## [PROBLEM TO SOLVE]
Your answer must be the records below, given again exactly, with no pictures in it.

=== Begin Enclosure ===

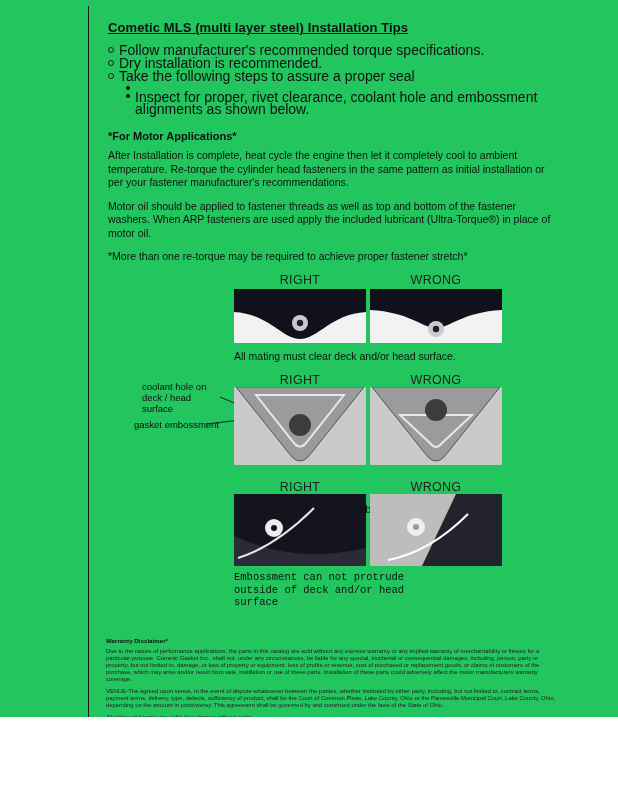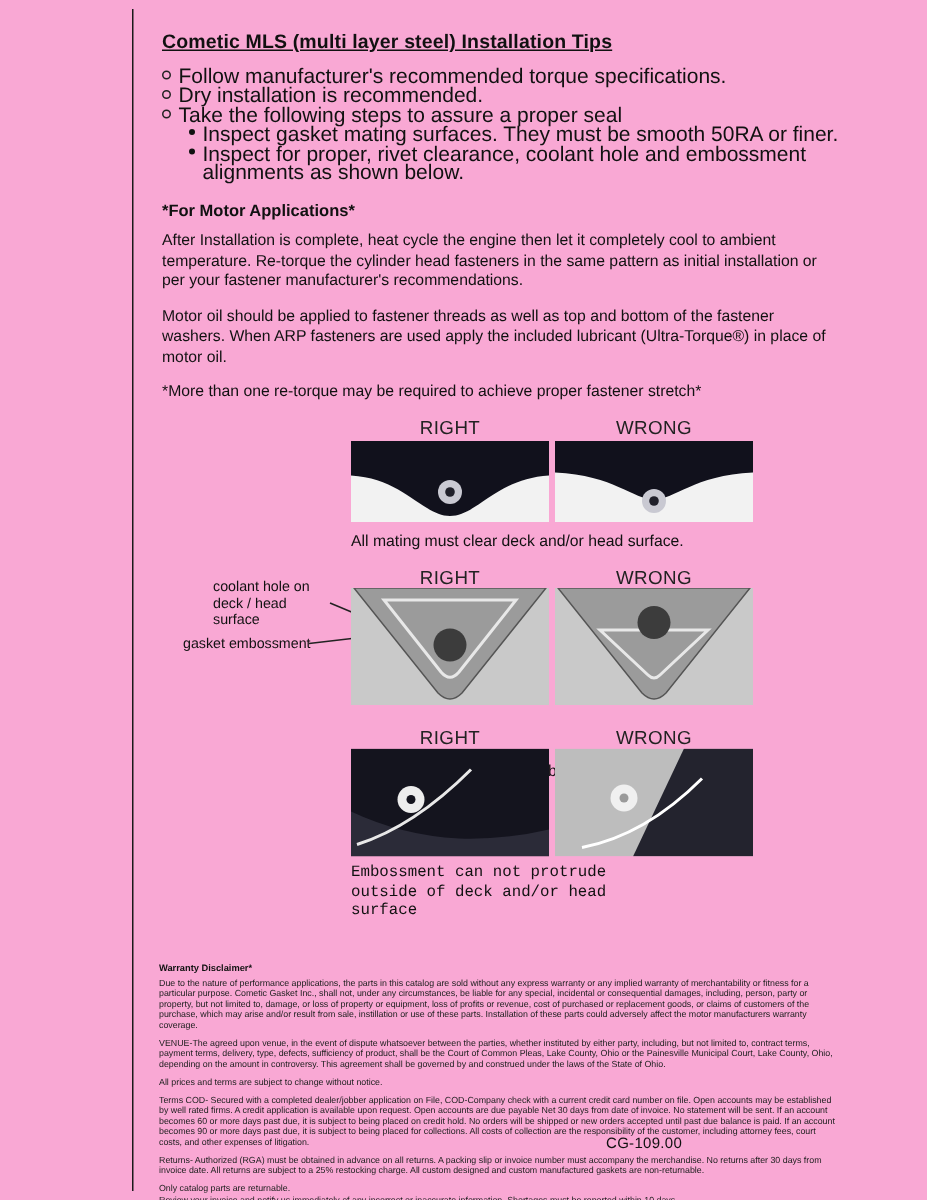--- a/index.html
+++ b/index.html
@@ -5,8 +5,8 @@
   html,body{margin:0;padding:0;background:#ffffff;}
   .page{
     position:relative;
-    width:618px;height:800px;
-    background:#f9a8d4;
+    width:618px;height:717px;
+    background:#22c55e;
     font-family:"Liberation Sans", sans-serif;
     color:#111;
     overflow:hidden;

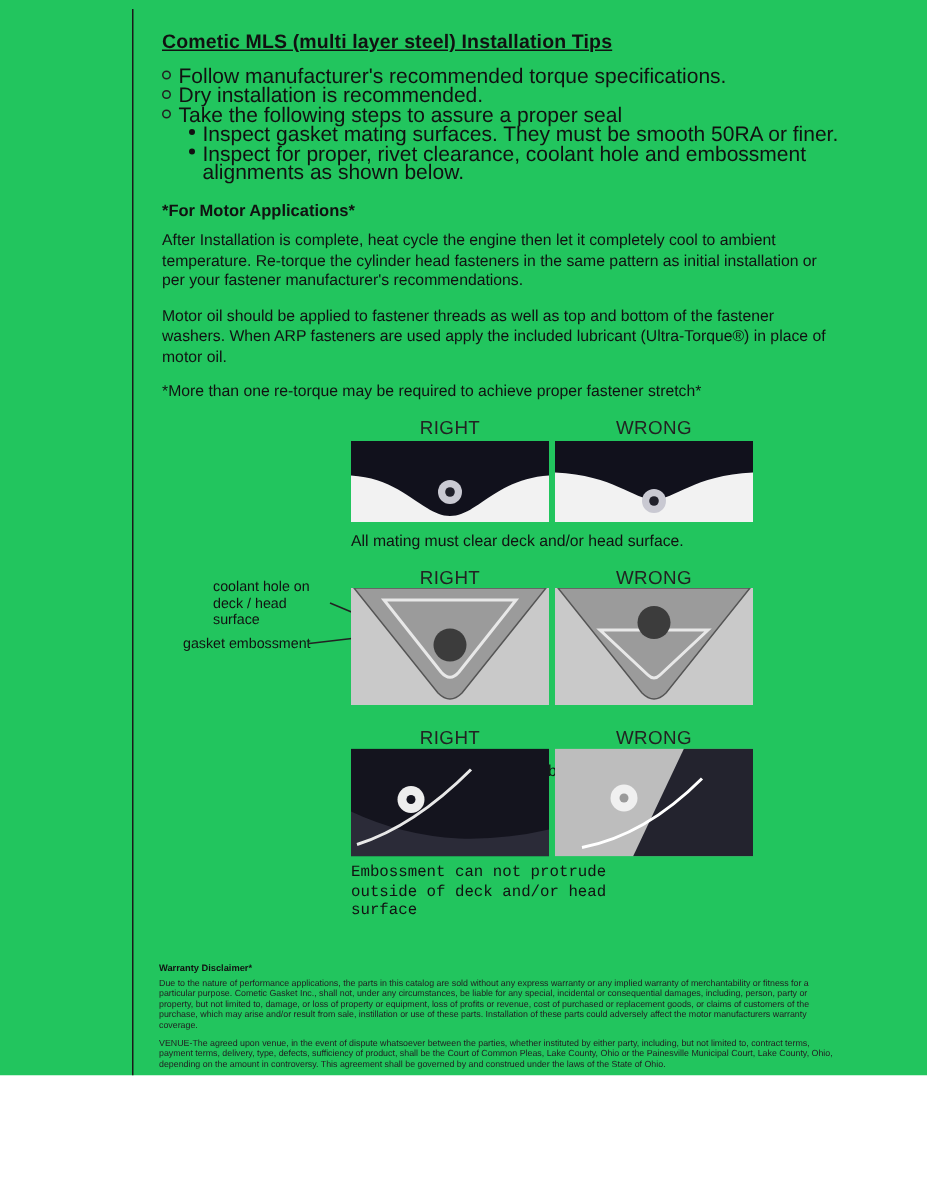--- a/index.html
+++ b/index.html
@@ -82,7 +82,6 @@
       </div>
       <div class="bullet-row sub-bullet">
         <span class="marker-dot"></span>
-        <span>Inspect gasket mating surfaces.  They must be smooth 50RA or finer.</span>
       </div>
       <div class="bullet-row sub-bullet">
         <span class="marker-dot"></span>

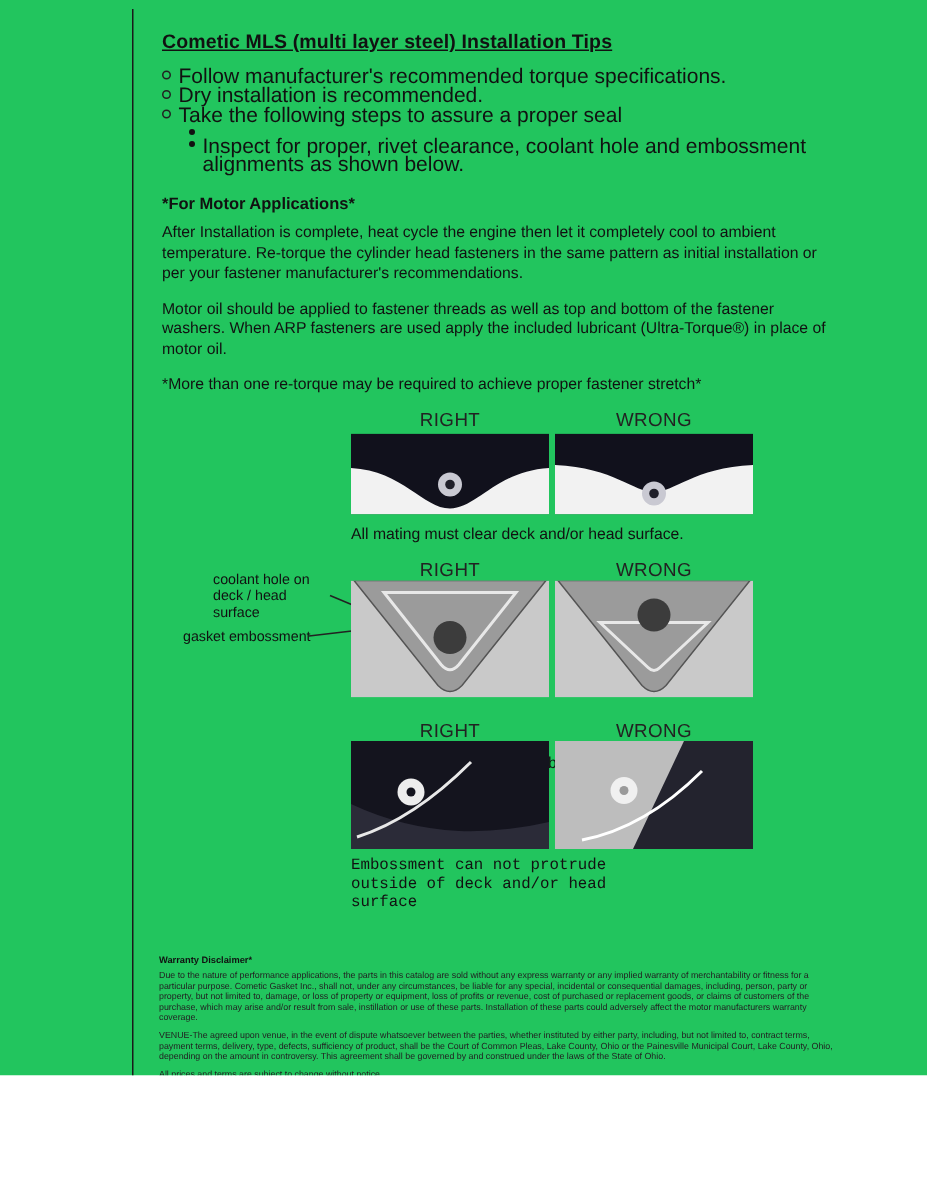--- a/index.html
+++ b/index.html
@@ -121,7 +121,7 @@
       <div class="rw-label" style="left:264px;top:100px;">WRONG</div>
 
       <div class="callout" style="left:36px;top:108px;width:80px;">coolant hole on deck / head surface</div>
-      <div class="callout" style="left:16px;top:146px;width:96px;">gasket embossment</div>
+      <div class="callout" style="left:28px;top:146px;width:96px;">gasket embossment</div>
 
       <svg class="callout-lines" width="462" height="336" viewBox="0 0 462 336">
         <line x1="114" y1="124" x2="188" y2="155" stroke="#222" stroke-width="1"></line>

=== End Enclosure ===

## [TASK ANSWER]
--- a/index.html
+++ b/index.html
@@ -5,8 +5,8 @@
   html,body{margin:0;padding:0;background:#ffffff;}
   .page{
     position:relative;
-    width:618px;height:800px;
-    background:#f9a8d4;
+    width:618px;height:717px;
+    background:#22c55e;
     font-family:"Liberation Sans", sans-serif;
     color:#111;
     overflow:hidden;

--- a/index.html
+++ b/index.html
@@ -82,7 +82,6 @@
       </div>
       <div class="bullet-row sub-bullet">
         <span class="marker-dot"></span>
-        <span>Inspect gasket mating surfaces.  They must be smooth 50RA or finer.</span>
       </div>
       <div class="bullet-row sub-bullet">
         <span class="marker-dot"></span>

--- a/index.html
+++ b/index.html
@@ -121,7 +121,7 @@
       <div class="rw-label" style="left:264px;top:100px;">WRONG</div>
 
       <div class="callout" style="left:36px;top:108px;width:80px;">coolant hole on deck / head surface</div>
-      <div class="callout" style="left:16px;top:146px;width:96px;">gasket embossment</div>
+      <div class="callout" style="left:28px;top:146px;width:96px;">gasket embossment</div>
 
       <svg class="callout-lines" width="462" height="336" viewBox="0 0 462 336">
         <line x1="114" y1="124" x2="188" y2="155" stroke="#222" stroke-width="1"></line>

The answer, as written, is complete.